Perpanjangan ini merupakan lanjutan dari program serupa yang sebelumnya berakhir pada 30 Juni 2025, sebagaimana tertuang dalam Kepgub Nomor 170 Tahun 2025.

Gubernur Andra Soni mengatakan, keputusan perpanjangan diambil setelah melakukan evaluasi pelaksanaan program dan menampung aspirasi masyarakat. Hal ini disampaikan usai meninjau pelayanan pajak di Kantor Samsat Ciputat, Kota Tangerang Selatan, Kamis (26/6/2025).

“Menjelang berakhirnya masa pembebasan, saya menerima banyak masukan dan permohonan dari masyarakat untuk memperpanjang kebijakan ini,” ujar Andra Soni.

Menurut dia, antusiasme masyarakat dalam memanfaatkan program pembebasan PKB menunjukkan semangat taat pajak yang tinggi. Di sisi lain, kondisi perekonomian yang belum sepenuhnya pulih juga menjadi pertimbangan utama Pemprov Banten dalam memperpanjang masa pembebasan.

“Kami memutuskan untuk memperpanjang masa pembebasan untuk pokok dan sanksi PKB kendaraan di bawah tahun 2025. Masyarakat cukup membayar pajak untuk tahun 2025 saja,” katanya.

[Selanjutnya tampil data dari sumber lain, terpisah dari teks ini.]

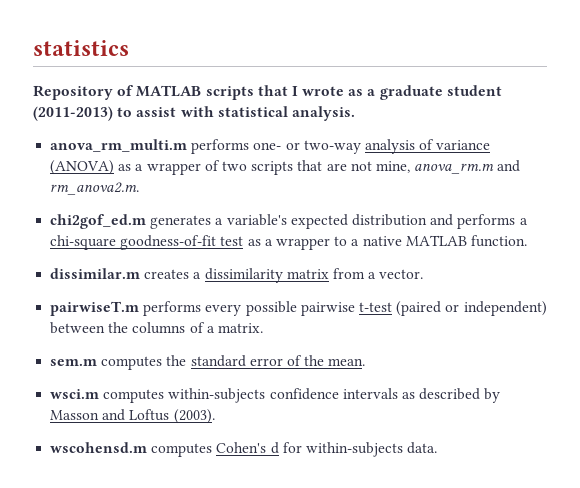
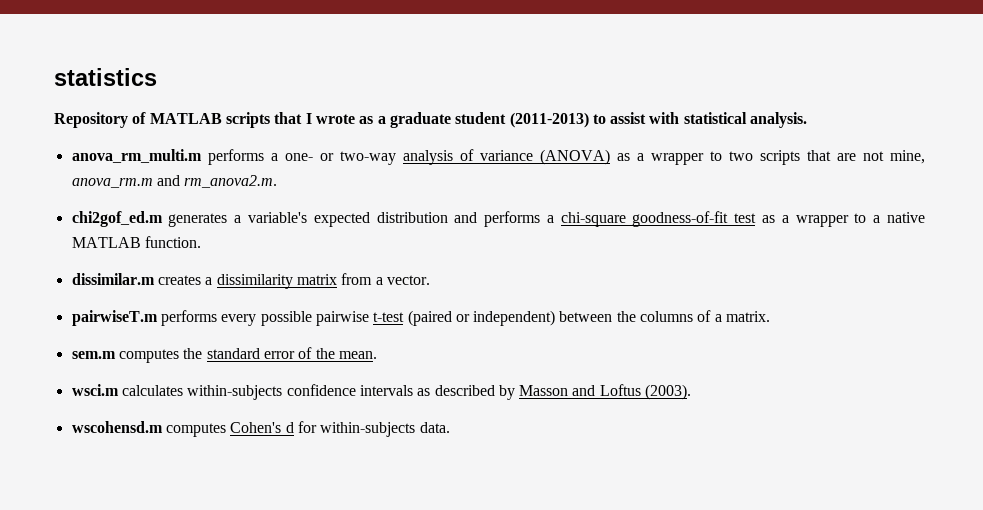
- anova_rm_multi.m performs one- or two-way analysis of variance (ANOVA) as a wrapper of two scripts that are not mine, anova_rm.m and rm_anova2.m.
+ anova_rm_multi.m performs a one- or two-way analysis of variance (ANOVA) as a wrapper to two scripts that are not mine, anova_rm.m and rm_anova2.m.
- wsci.m computes within-subjects confidence intervals as described by Masson and Loftus (2003).
+ wsci.m calculates within-subjects confidence intervals as described by Masson and Loftus (2003).

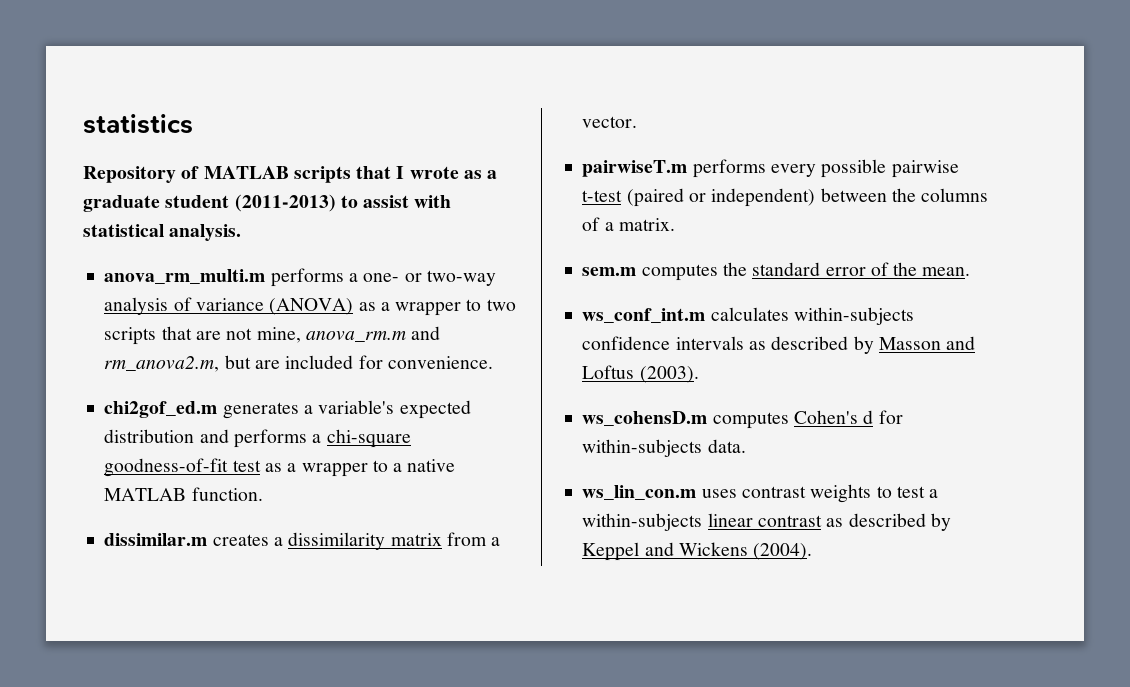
- anova_rm_multi.m performs a one- or two-way analysis of variance (ANOVA) as a wrapper to two scripts that are not mine, anova_rm.m and rm_anova2.m.
+ anova_rm_multi.m performs a one- or two-way analysis of variance (ANOVA) as a wrapper to two scripts that are not mine, anova_rm.m and rm_anova2.m, but are included for convenience.
- wsci.m calculates within-subjects confidence intervals as described by Masson and Loftus (2003).
+ ws_conf_int.m calculates within-subjects confidence intervals as described by Masson and Loftus (2003).
- wscohensd.m computes Cohen's d for within-subjects data.
+ ws_cohensD.m computes Cohen's d for within-subjects data.
+ ws_lin_con.m uses contrast weights to test a within-subjects linear contrast as described by Keppel and Wickens (2004).

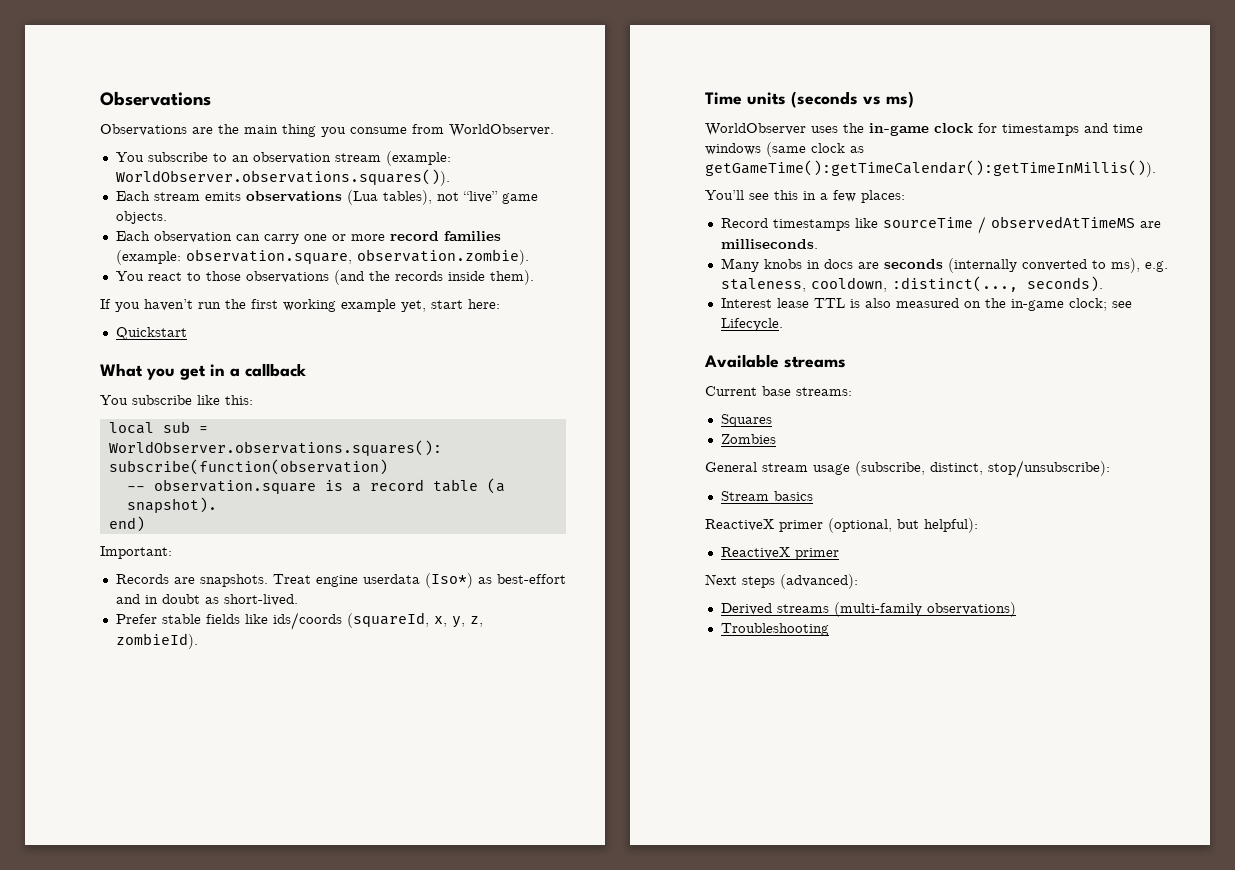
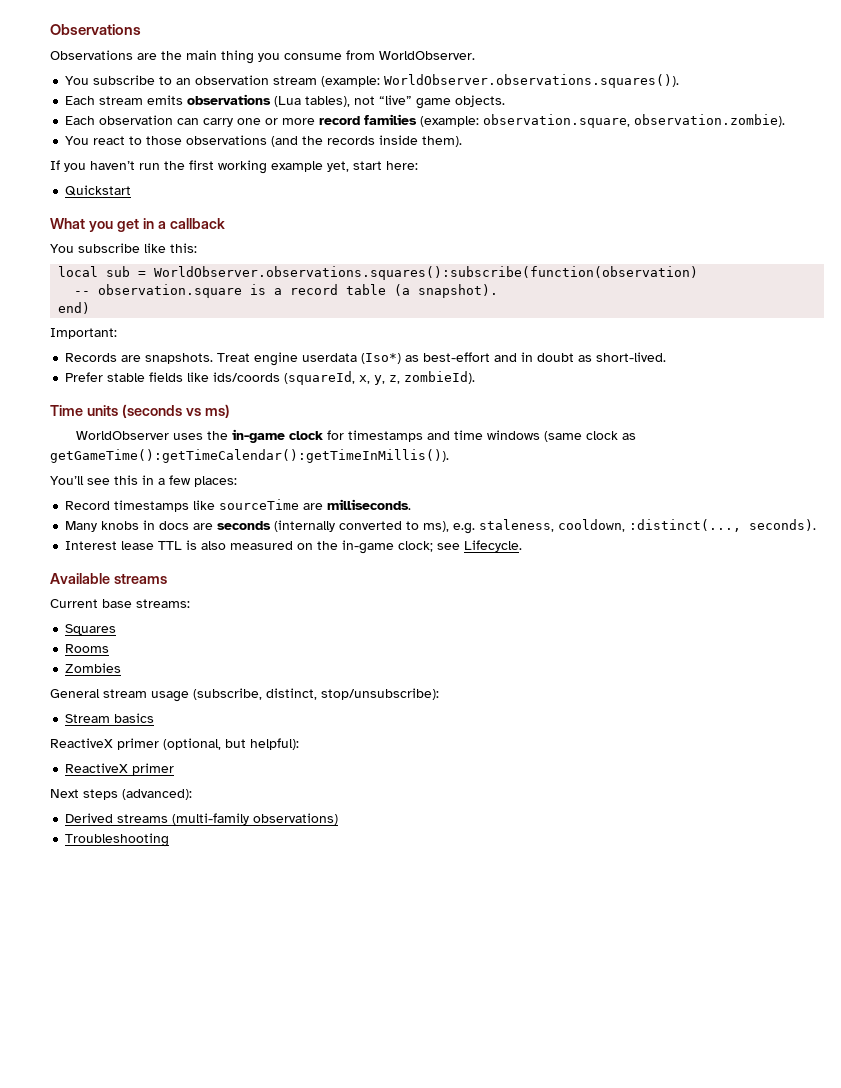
- Record timestamps like sourceTime / observedAtTimeMS are milliseconds.
+ Record timestamps like sourceTime are milliseconds.
+ Rooms

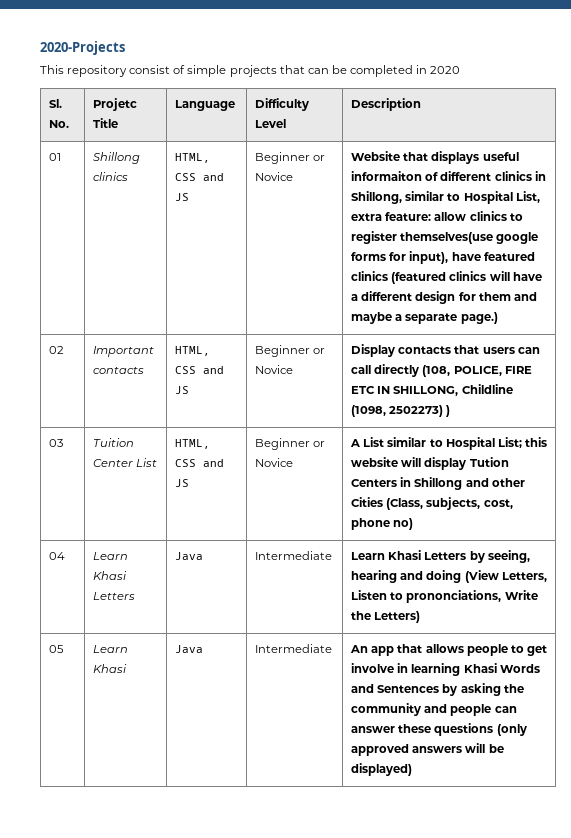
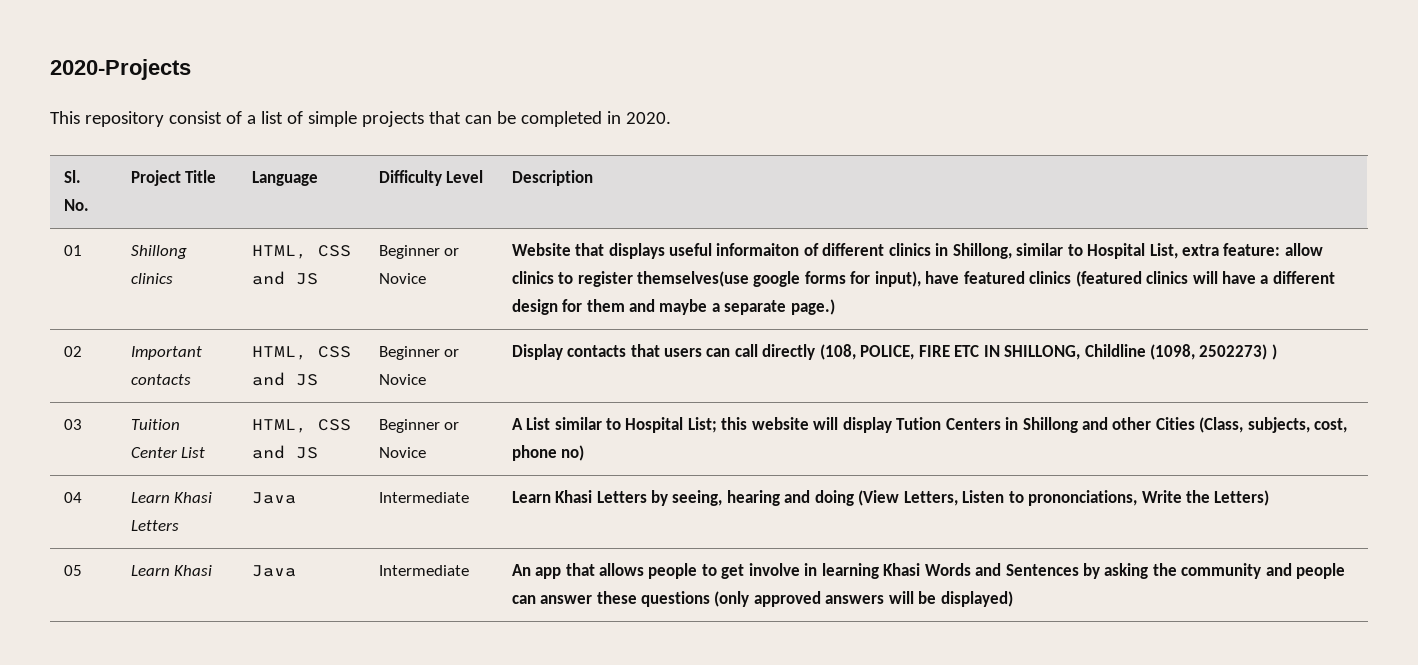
- This repository consist of simple projects that can be completed in 2020
+ This repository consist of a list of simple projects that can be completed in 2020.
- Sl. No. | Projetc Title | Language | Difficulty Level | Description
+ Sl. No. | Project Title | Language | Difficulty Level | Description

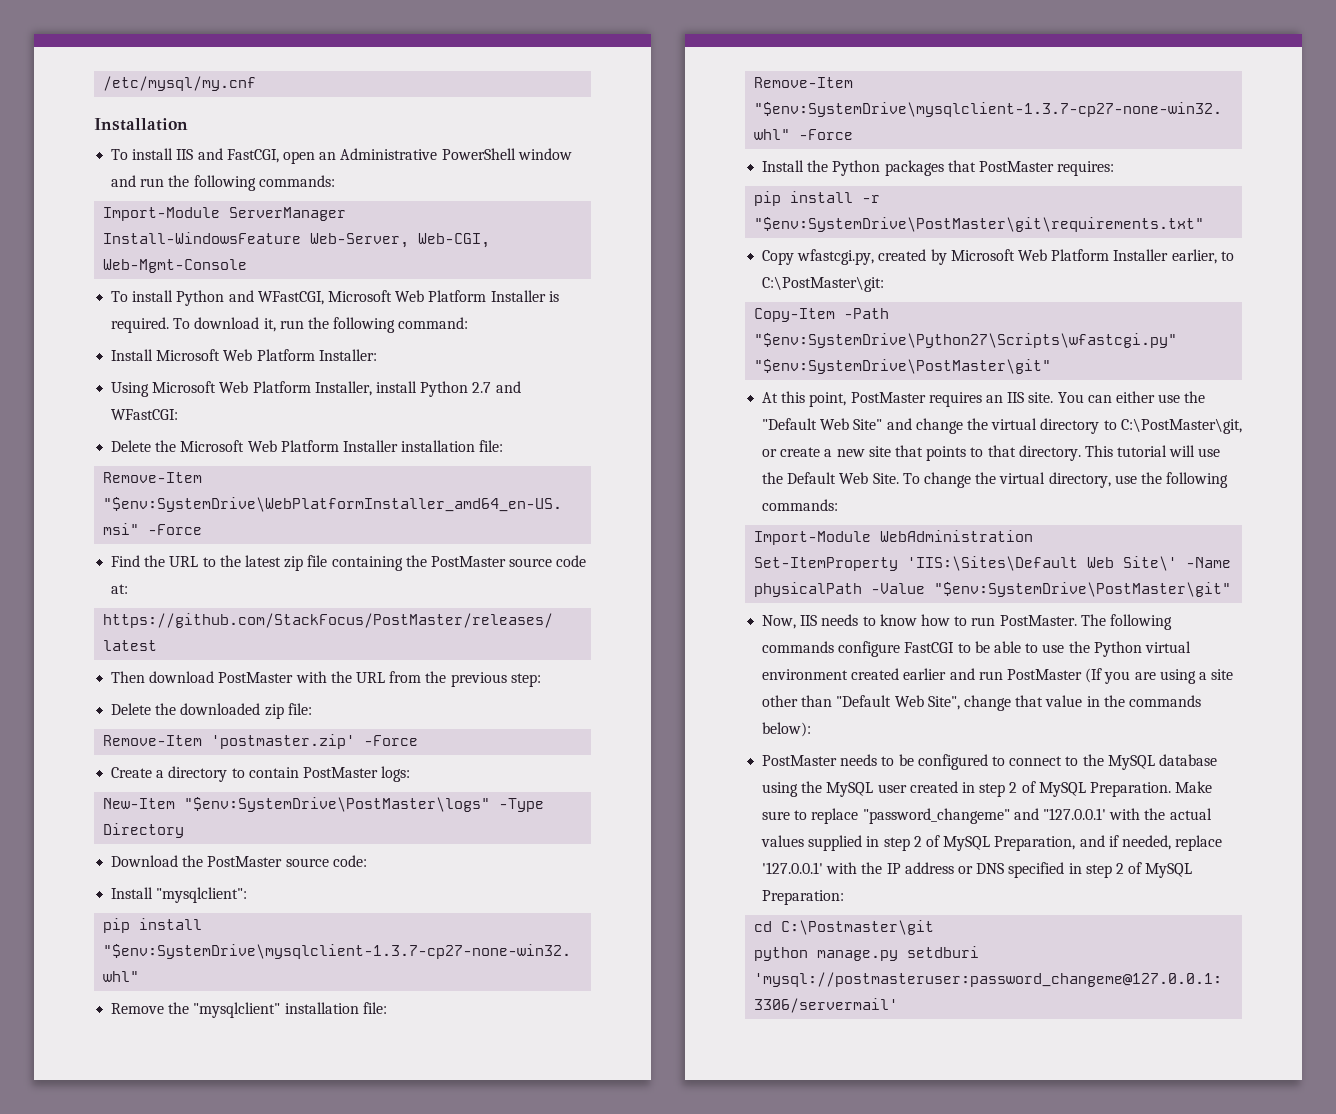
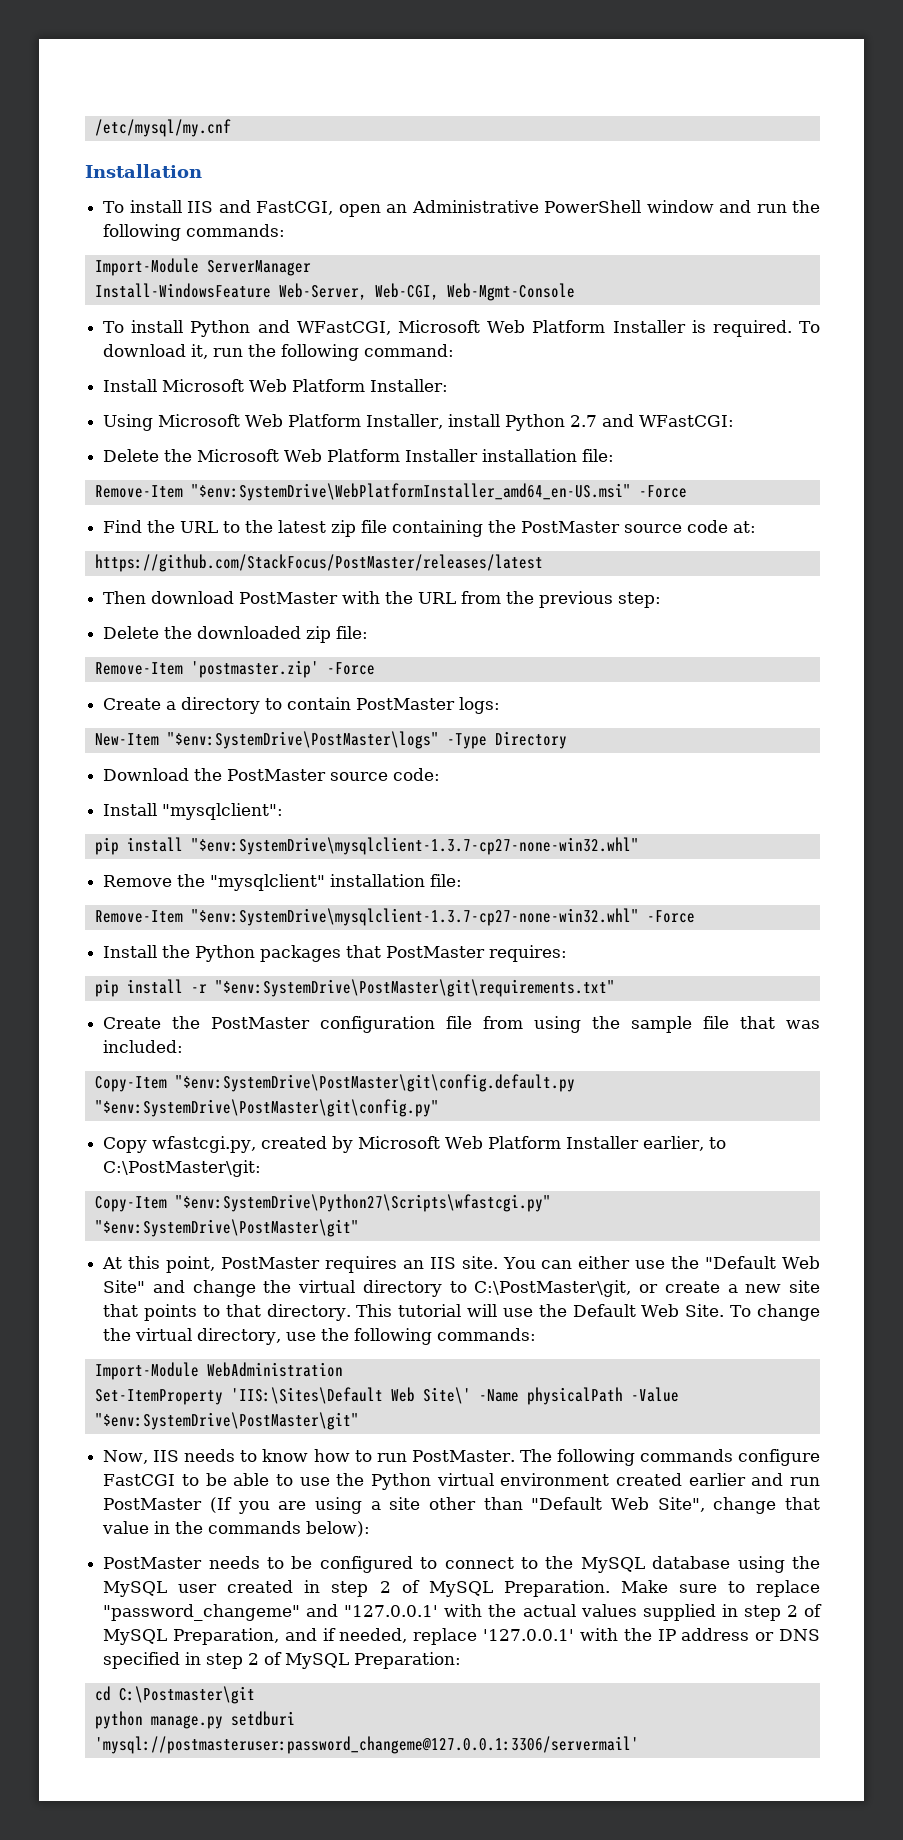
+ Create the PostMaster configuration file from using the sample file that was included:
+ Copy-Item "$env:SystemDrive\PostMaster\git\config.default.py "$env:SystemDrive\PostMaster\git\config.py"
- Copy-Item -Path "$env:SystemDrive\Python27\Scripts\wfastcgi.py" "$env:SystemDrive\PostMaster\git"
+ Copy-Item "$env:SystemDrive\Python27\Scripts\wfastcgi.py" "$env:SystemDrive\PostMaster\git"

Andra Soni berharap masyarakat tidak menunda-nunda waktu untuk memanfaatkan program ini. Ia memahami bahwa sebagian warga membutuhkan waktu untuk menyiapkan dana, namun menegaskan pentingnya taat pajak sebagai bentuk partisipasi dalam pembangunan daerah.

“Saya yakin program ini sangat membantu masyarakat, khususnya mereka yang berpenghasilan harian seperti pengemudi ojek dan pekerja informal lainnya,” lanjutnya.

Andra juga meminta seluruh petugas di kantor samsat, baik dari unsur Pemprov Banten, Jasa Raharja, maupun kepolisian untuk memberikan pelayanan yang optimal.

“Saya mengimbau kepala samsat agar melakukan berbagai terobosan untuk meningkatkan kualitas pelayanan kepada masyarakat,” tegasnya.

Pelaksana Tugas Kepala Badan Pendapatan Daerah (Bapenda) Provinsi Banten Rita Prameswari mengatakan, pihaknya segera berkoordinasi dengan seluruh kepala Unit Pelaksana Teknis (UPT) samsat guna menyambut perpanjangan kebijakan tersebut.

“Kami minta semua UPT samsat bersiap dengan pelayanan terbaik, mengantisipasi antrean panjang, serta memperluas jangkauan layanan bagi wajib pajak,” kata Rita.

Ia juga menyebutkan bahwa akan ada penambahan personel untuk mendukung pelayanan selama program berlangsung.

“Penambahan personel dari kepolisian maupun internal Bapenda akan kami lakukan sesuai kebutuhan. Fokus kami membantu masyarakat dalam situasi ekonomi yang belum stabil,” ujarnya.

Dalam kunjungan tersebut turut hadir Wakil Ketua DPRD Provinsi Banten Yudi Wibowo, Wakil Ketua DPRD Kota Tangerang Selatan Maria Teresa Suhardja, Kepala Biro Administrasi Pimpinan Provinsi Banten Beni Ismail, serta Plt Kepala Dinas Komunikasi, Informatika, Statistik dan Persandian Banten Arif Agus Rakhman.